Durch das 1. Eherechtsreformgesetz wurden die Vorschriften zum nachehelichen Unterhalt in das Bürgerliche Gesetzbuch übernommen. Das Maß des Unterhalts bestimmt sich seitdem gemäß § 1578 Abs. 1 Satz 1 BGB generell nach den "ehelichen Lebensverhältnissen". Mit dieser Formulierung wollte der Gesetzgeber keine Änderung gegenüber dem früheren Maßstab für den verschuldensabhängigen Unterhalt nach den "Lebensverhältnissen der Ehegatten" herbeiführen. Die leicht geänderte Formulierung sollte lediglich den wesentlichen Reformgedanken verdeutlichen, wonach der nacheheliche Unterhalt nun auch verschuldensunabhängig den vollen Unterhaltsbedarf nach den ehelichen Lebensverhältnissen sicherstellen und nicht lediglich einen geringeren Unterhaltsbeitrag einräumen sollte, wie dies im Rahmen des von einem Scheidungsverschulden unabhängigen früheren Unterhaltsbeitrags nach § 60 EheG der Fall war.[9]

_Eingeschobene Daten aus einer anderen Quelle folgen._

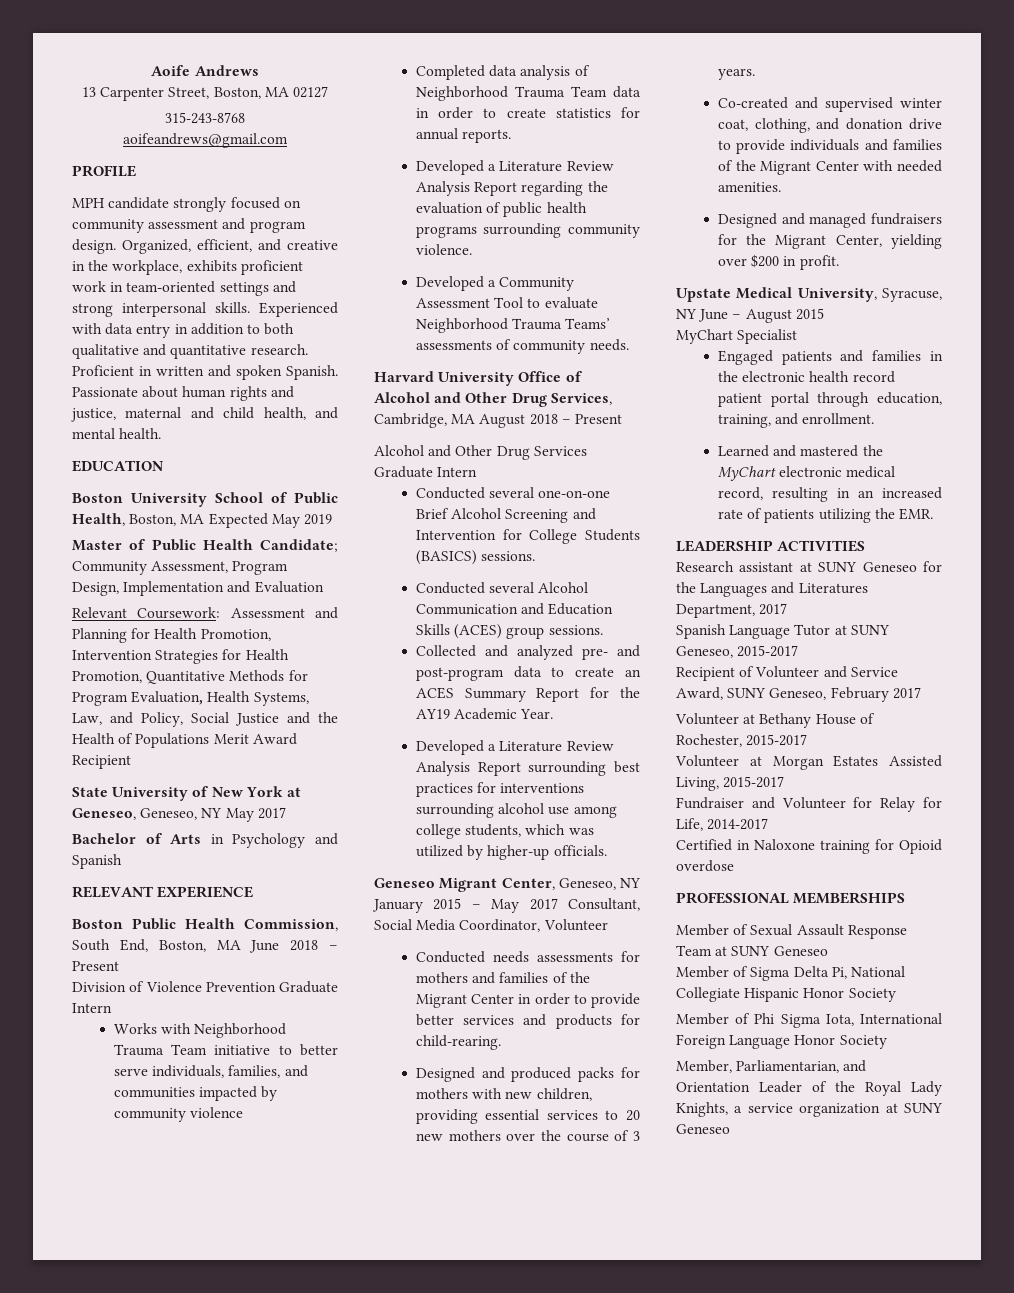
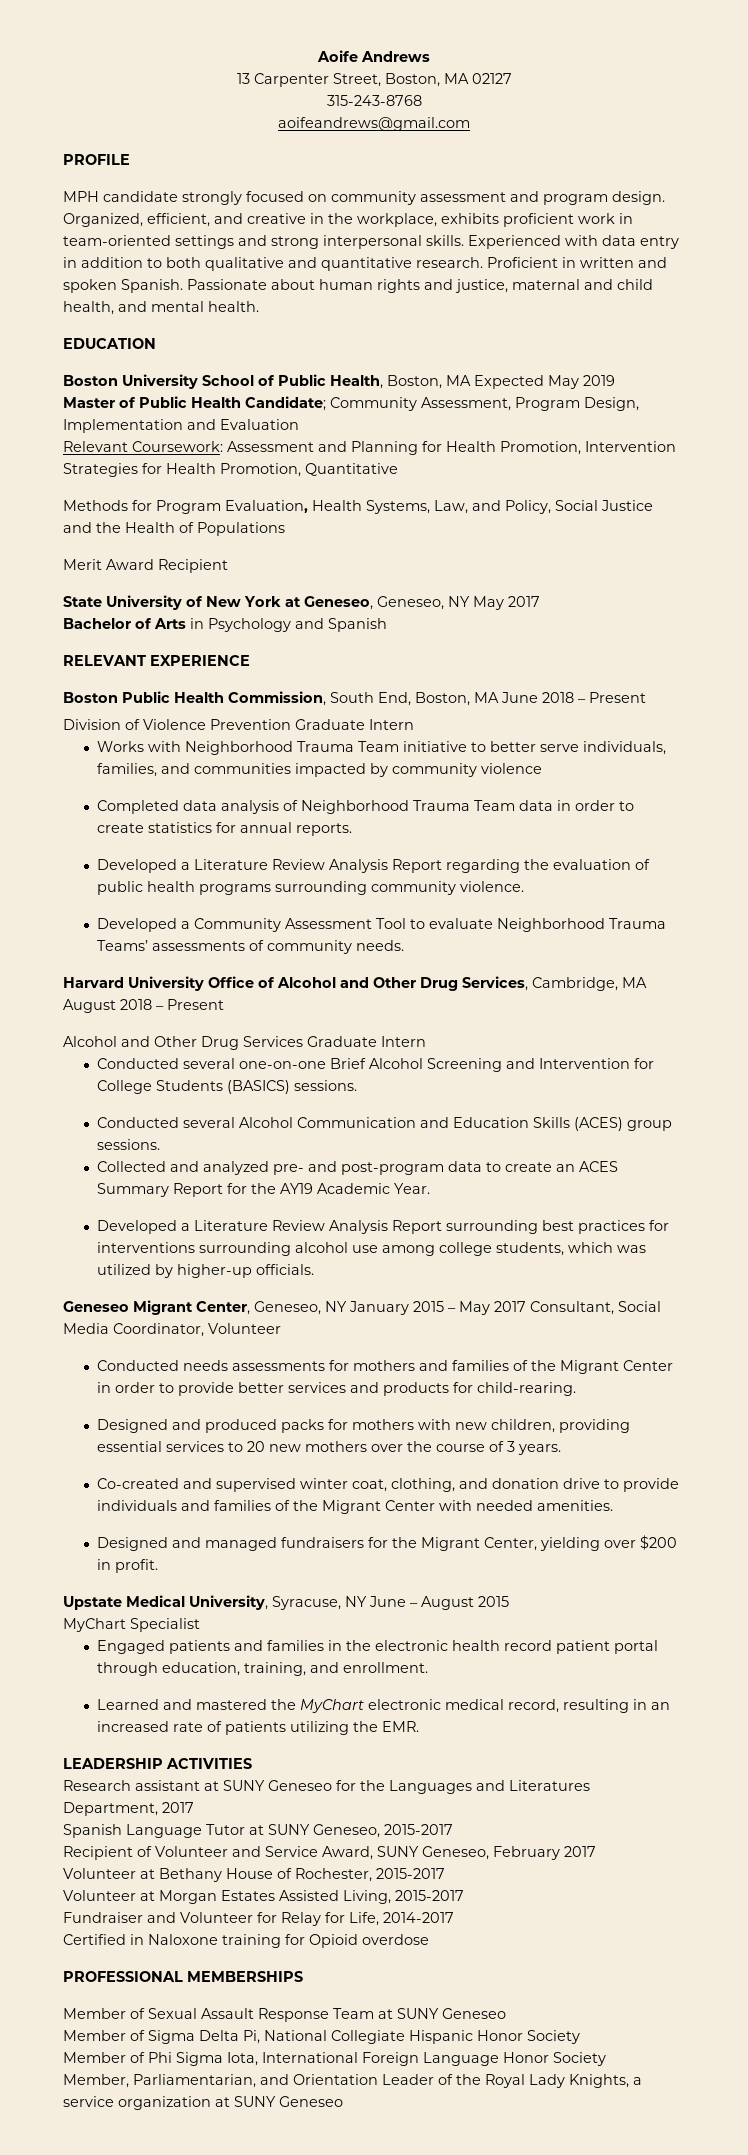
- Relevant Coursework: Assessment and Planning for Health Promotion, Intervention Strategies for Health Promotion, Quantitative Methods for Program Evaluation, Health Systems, Law, and Policy, Social Justice and the Health of Populations Merit Award Recipient
+ Relevant Coursework: Assessment and Planning for Health Promotion, Intervention Strategies for Health Promotion, Quantitative
+ Methods for Program Evaluation, Health Systems, Law, and Policy, Social Justice and the Health of Populations
+ Merit Award Recipient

Die Bedeutung des durch die Eherechtsreform neu geschaffenen Begriffs der ehelichen Lebensverhältnisse in § 1578 Abs. 1 Satz 1 BGB wird auch durch den Unterschied zur Bedarfsbemessung beim Verwandtenunterhalt deutlich. Gemäß § 1610 Abs. 1 BGB bestimmt sich das Maß des zu gewährenden Verwandtenunterhalts nach der Lebensstellung des Bedürftigen (angemessener Unterhalt). Gleiches gilt für den Bedarf beim Unterhaltsanspruch wegen Betreuung eines nichtehelich geborenen Kindes.[10] Demgegenüber ist der nacheheliche Unterhaltsbedarf grundsätzlich höher, als der sich aus der eigenen Lebensstellung des Unterhaltsberechtigten ergebende Bedarf. Denn § 1578 Abs. 1 Satz 1 BGB stellt auf die auch vom Einkommen des besser verdienenden und damit unterhaltspflichtigen Ehegatten beeinflusste eheliche Lebensstellung ab. Nur aus besonderen Gründen kann der nacheheliche Unterhalt gemäß § 1578b Abs. 1 Satz 1 BGB auf den eigenen angemessenen Lebensbedarf herabgesetzt werden. Die besondere Bedeutung des § 1578 Abs. 1 Satz 1 BGB liegt somit vorrangig darin, dass die Vorschrift das Maß des nachehelichen Unterhalts grundsätzlich nicht an der eigenen, sondern an der ehelichen Lebensstellung ausrichtet. Mit der Berücksichtigung nachehelicher Änderungen hat dieser Aspekt zunächst nichts zu tun. Wenn Rechtsprechung und Literatur der Vorschrift des § 1578 Abs. 1 Satz 1 BGB gleichwohl eine Bedeutung als Stichtagsregelung entnommen hatten, war dies auf die ursprünglich fehlende Begrenzungsmöglichkeit[11] und darauf zurückzuführen, dass die Bedeutung des Maßstabs der ehelichen Lebensverhältnisse seinerzeit nicht so deutlich zutage trat, wie dies inzwischen der Fall ist.

[9] Vgl. BVerfGE 57, 361 = FamRZ 1981, 745.
[10] BGHZ 177, 272 = FamRZ 2008, 1739 und BGH, Urt. v. 15.12.2004 – XII ZR 121/03, FamRZ 2005, 442.
[11] Vgl. Dose, FamRZ 2011, 1341, 1344 f.